NaaP Analytics: Project Completion Report
NaaP Analytics: Project Completion Report
By the Cloud SPE Team — Livepeer.Cloud
Executive Summary
The Cloud SPE has completed delivery of the Network-as-a-Product (NaaP) MVP — SLA Metrics, Analytics, and Public Infrastructure project, funded by the Livepeer Treasury. This post provides a detailed accounting of what was proposed, what was built, how the architecture works, and what impact this has on the Livepeer network going forward.
Work began in November 2025 with the original proposal and discovery process. The revised pre-proposal was submitted in January 2026, passed the treasury vote, and execution proceeded through three milestones culminating in April 2026.

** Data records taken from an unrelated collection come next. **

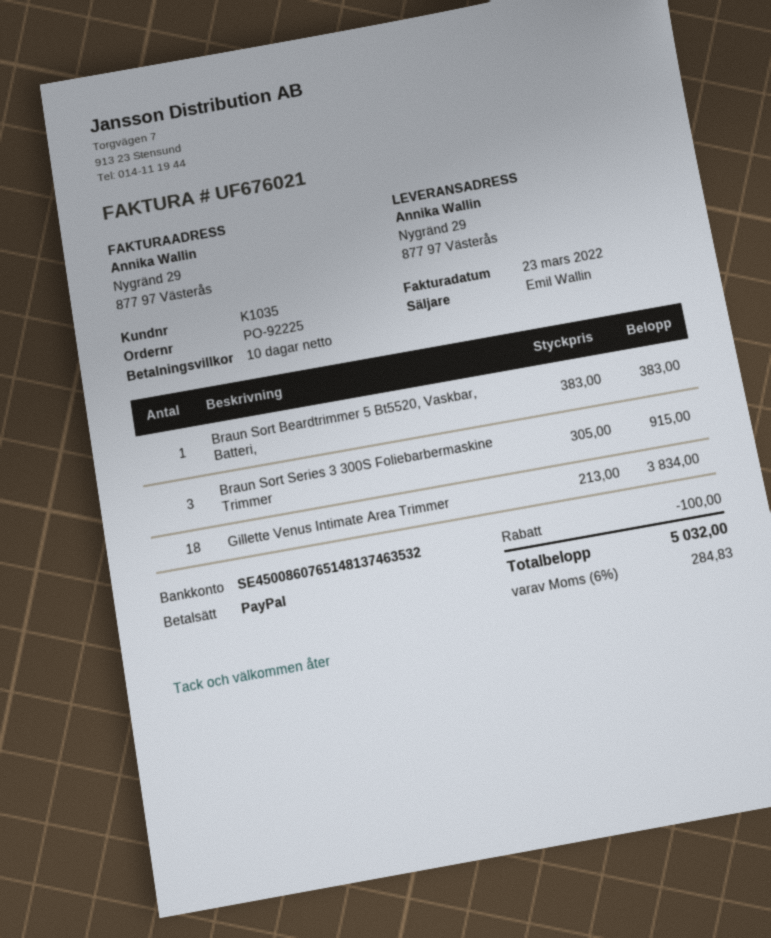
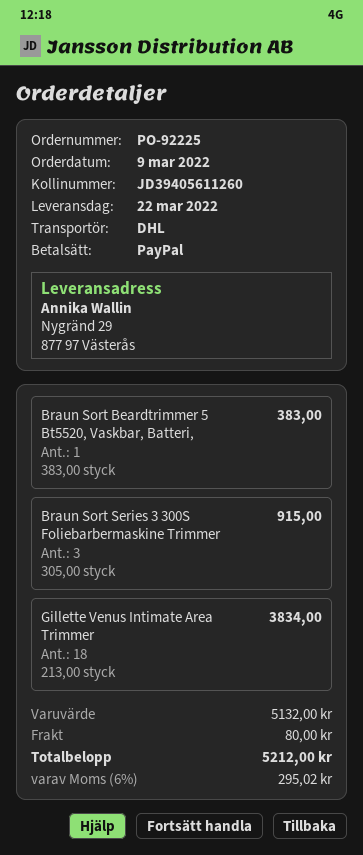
discount: 100.00 -> none
shipping: none -> 80.00
tax: 6% = 284.83 -> 6% = 295.02
total: 5032.00 -> 5212.00

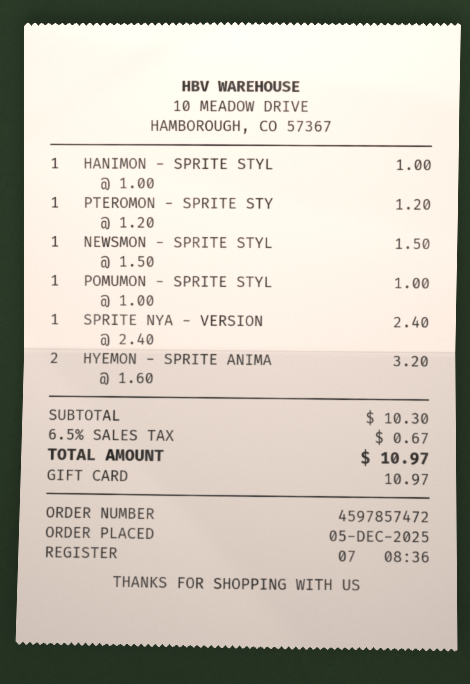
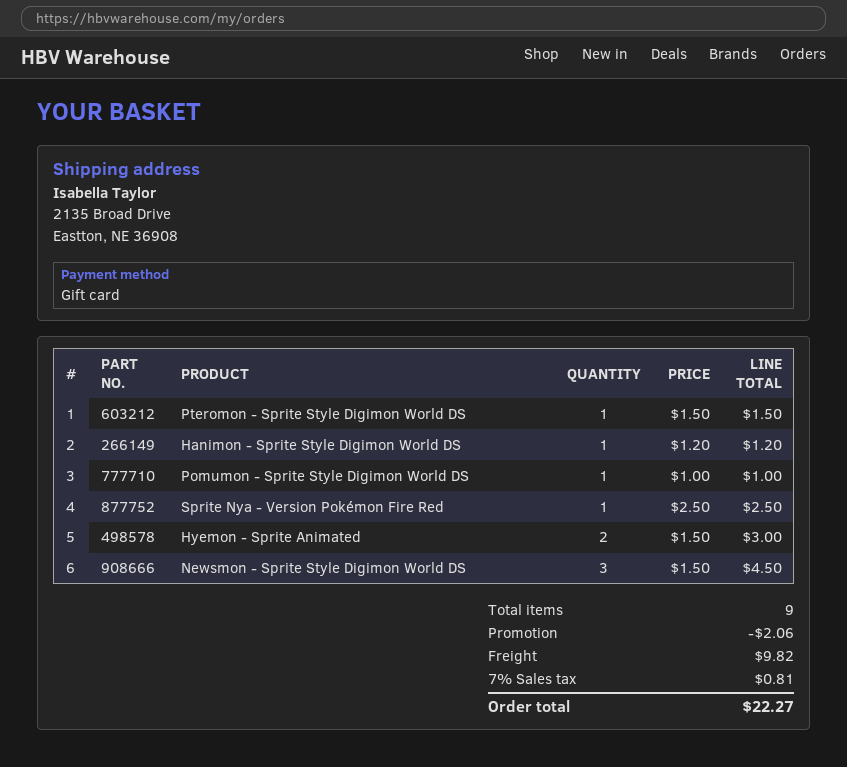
HANIMON - SPRITE STYL: 1 x 1.00 = 1.00 -> 1 x 1.20 = 1.20
PTEROMON - SPRITE STY: 1 x 1.20 = 1.20 -> 1 x 1.50 = 1.50
NEWSMON - SPRITE STYL: 1 x 1.50 = 1.50 -> 3 x 1.50 = 4.50
SPRITE NYA - VERSION: 1 x 2.40 = 2.40 -> 1 x 2.50 = 2.50
HYEMON - SPRITE ANIMA: 2 x 1.60 = 3.20 -> 2 x 1.50 = 3.00
discount: none -> 2.06
shipping: none -> 9.82
tax: 6.5% = 0.67 -> 7% = 0.81
total: 10.97 -> 22.27

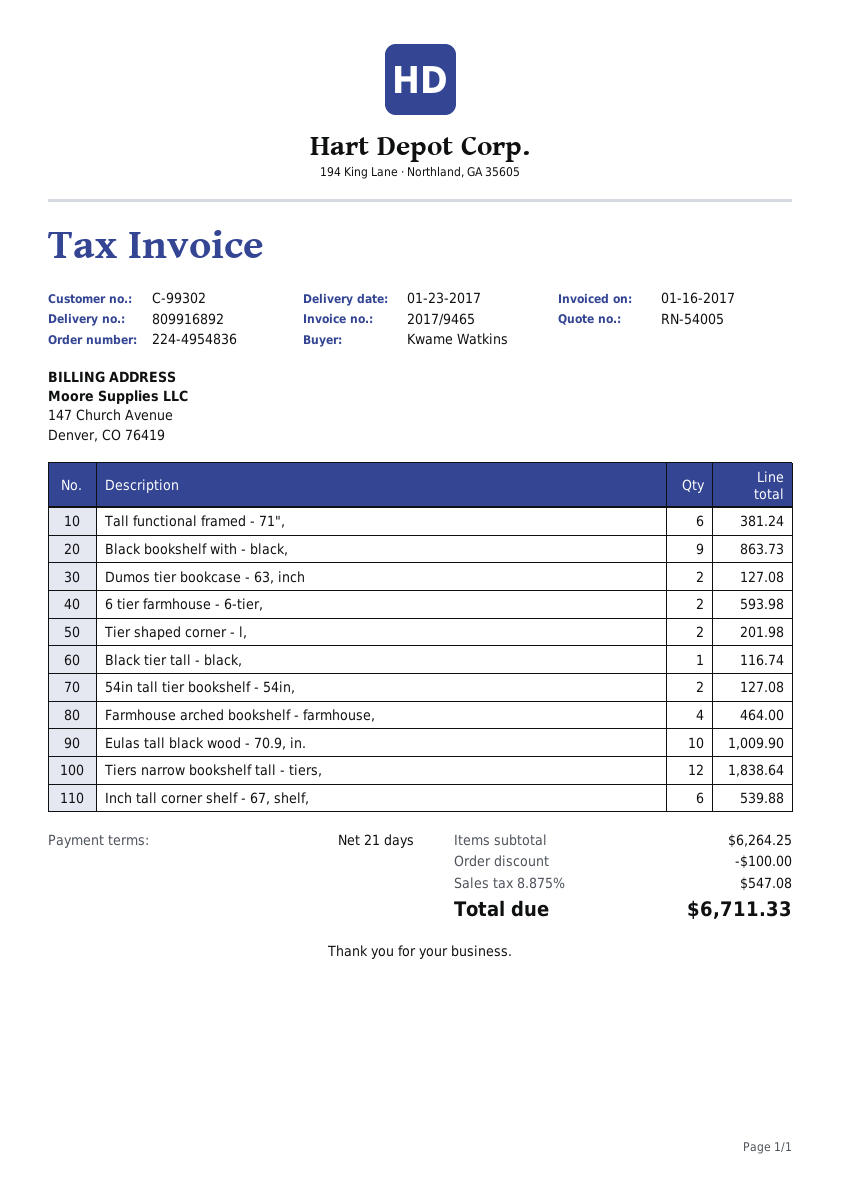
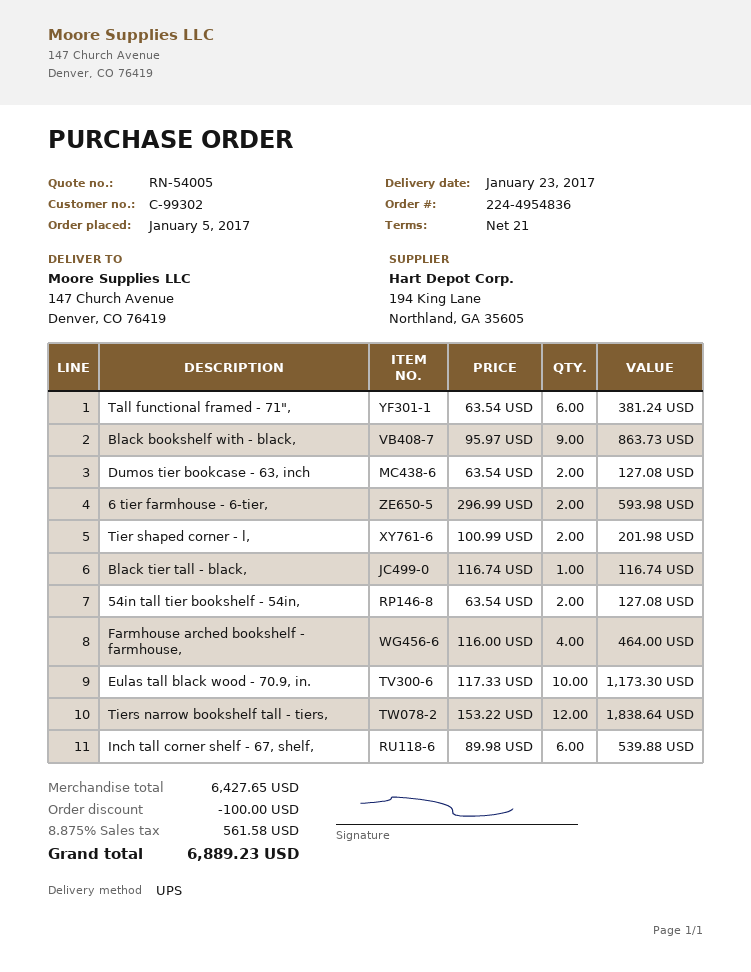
Eulas tall black wood - 70.9, in.: 10 for 1009.90 -> 10 for 1173.30
subtotal: 6264.25 -> 6427.65
tax: 8.875% = 547.08 -> 8.875% = 561.58
total: 6711.33 -> 6889.23

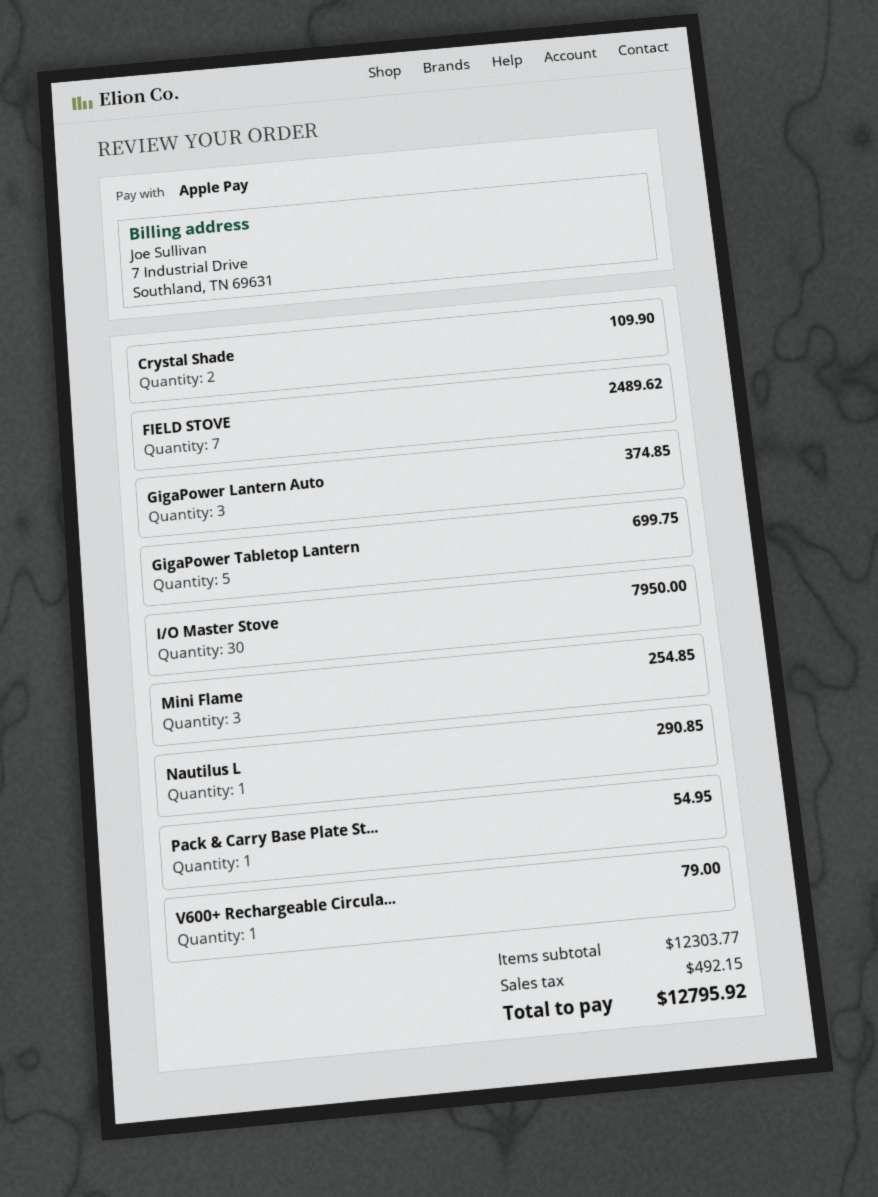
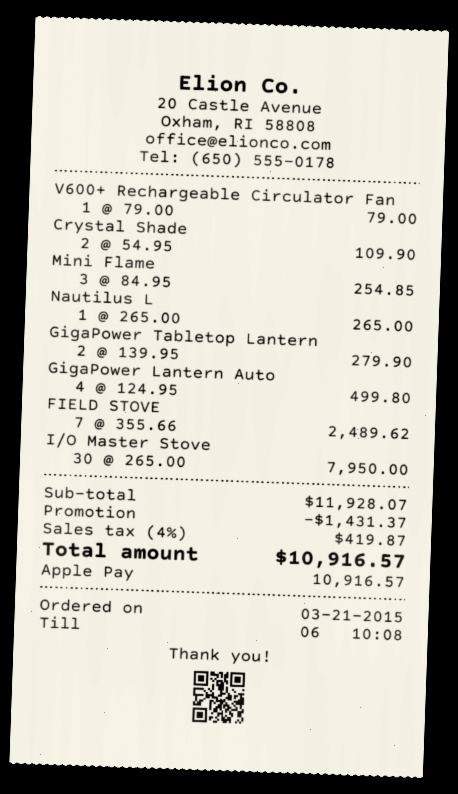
GigaPower Lantern Auto: 3 for 374.85 -> 4 for 499.80
GigaPower Tabletop Lantern: 5 for 699.75 -> 2 for 279.90
Nautilus L: 1 for 290.85 -> 1 for 265.00
Pack & Carry Base Plate St...: 1 for 54.95 -> none
subtotal: 12303.77 -> 11928.07
discount: none -> 1431.37
tax: 492.15 -> 419.87
total: 12795.92 -> 10916.57

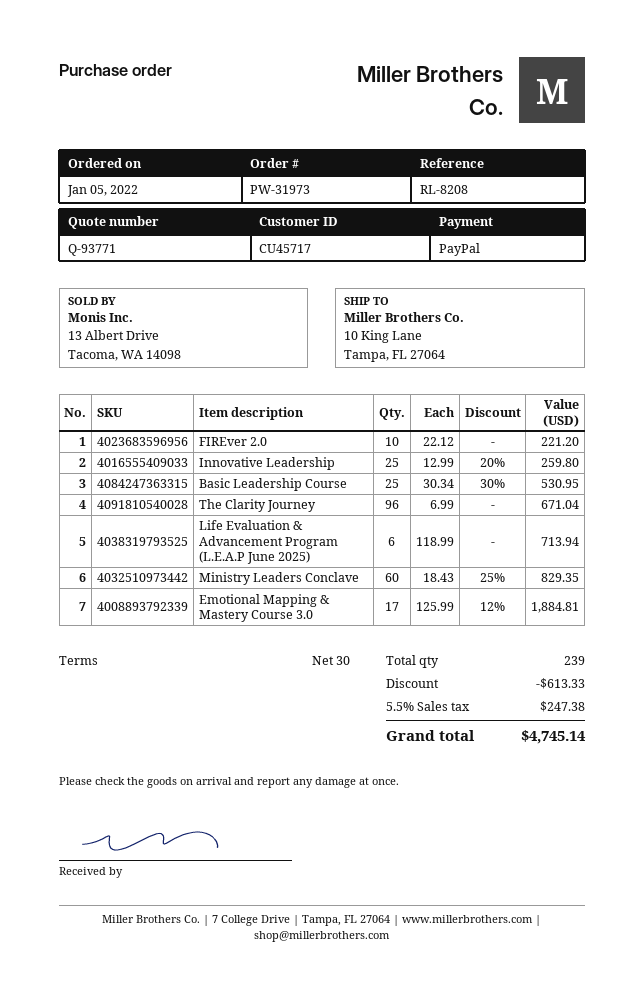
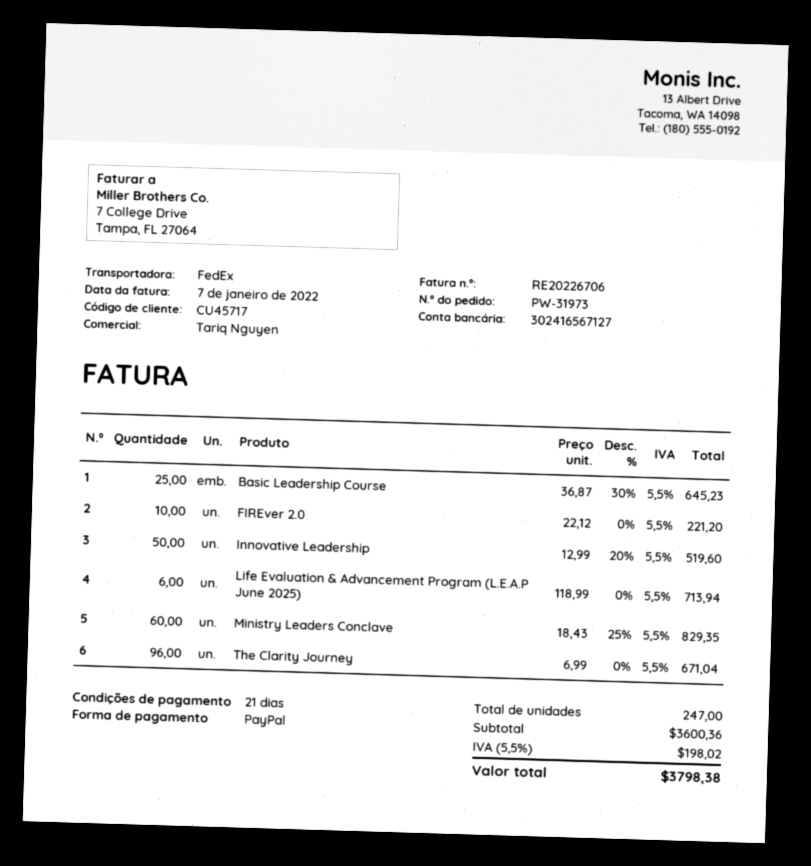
payment terms: 30 days -> 21 days
Innovative Leadership: 25 x 12.99 - 20% = 259.80 -> 50 x 12.99 - 20% = 519.60
Basic Leadership Course: 25 x 30.34 - 30% = 530.95 -> 25 x 36.87 - 30% = 645.23
Emotional Mapping & Mastery Course 3.0: 17 x 125.99 - 12% = 1884.81 -> none
total quantity: 239 -> 247
discount: 613.33 -> none
tax: 5.5% = 247.38 -> 5.5% = 198.02
total: 4745.14 -> 3798.38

What Was Promised vs. What Was Delivered
Milestone 1 — Metrics Collection & Aggregation (February 2026) ✅
Promised:
- Define and implement the minimal metrics set
- Aggregate existing telemetry into a unified analytics layer
- A basic dashboard showing sample data flowing end to end
Delivered:
- A comprehensive metrics catalog covering network state, stream activity, performance, payments, reliability, and orchestrator leaderboard scoring
- A Kafka-to-ClickHouse ingest pipeline using ClickHouse's Kafka Engine tables for durable, exactly-once event consumption
- Materialized views routing incoming events into tables with validation rules
- Normalized tables capturing event-family facts and rollups
- A working Grafana dashboard demonstrating end-to-end data flow from Kafka through to visual output
- Documented bootstrap schema for reproducible fresh deployments
Milestone 2 — Test Signals & Derived Analytics (March 2026) ✅
Promised:
- Deploy reference load-test gateways
- Launch a public dashboard with core views
- APIs for ecosystem consumption
Delivered:
- Reference load-test gateway operational, generating consistent AI pipeline performance signals
- Four production Grafana dashboards:
- System health overview
- Real-time stream activity
- Payments and revenue metrics
- FPS, latency, WebRTC performance
- Additional supply inventory dashboard tracking GPU capacity across the network
- A REST API with endpoints covering many requirement specs:
- Network state and orchestrator profiles
- Stream activity and job performance
- Payment and economics data
- Reliability and SLA scoring
- Orchestrator leaderboard with composite scoring
- GPU supply inventory and capacity
- OpenAPI specification embedded in the API service with Swagger UI
- Prometheus metrics endpoint for operational monitoring of the API itself
Milestone 3 — Stabilization & Review (April 2026) ✅
Promised:
- Harden infrastructure for reliability and cost efficiency
- Document metrics, assumptions, and known gaps
- Review outcomes with the community to determine next steps
Delivered:
- Full production deployment across multiple infrastructure nodes with separated concerns:
- Kafka broker, MirrorMaker2 for replicating events from Confluent Cloud, and a full ClickHouse + API + Grafana stack
- Traefik reverse proxy with automated TLS via Cloudflare
- Prometheus monitoring with 180-day retention policy
- Resolver service — a custom service that publishes corrected current and serving state into canonical stores
- dbt semantic layer publishing canonical and API views over normalized tables, with automated tests
- 31 data-quality validation tests in a scenario-based test harness
- Comprehensive documentation suite (see below)
Architecture Deep Dive
The NaaP Analytics platform follows a layered architecture designed for clarity, auditability, and extensibility:
Kafka Topics
↓
ClickHouse Kafka Engine Tables
↓
Ingest Materialized Views → accepted_raw_events / ignored_raw_events
↓
Normalized Tables (event-family facts + rollups)
↓
Resolver Service → canonical_*_store / api_*_store
↓
dbt Semantic Layer → canonical_* / api_* views
↓
Go REST API + Grafana Dashboards
Key Architectural Decisions
ClickHouse + Kafka Engine — We chose ClickHouse as the analytics store for its columnar storage efficiency and native Kafka engine support. This eliminates the need for a separate ETL service — ClickHouse consumes directly from Kafka topics, and materialized views handle routing and validation in a single step.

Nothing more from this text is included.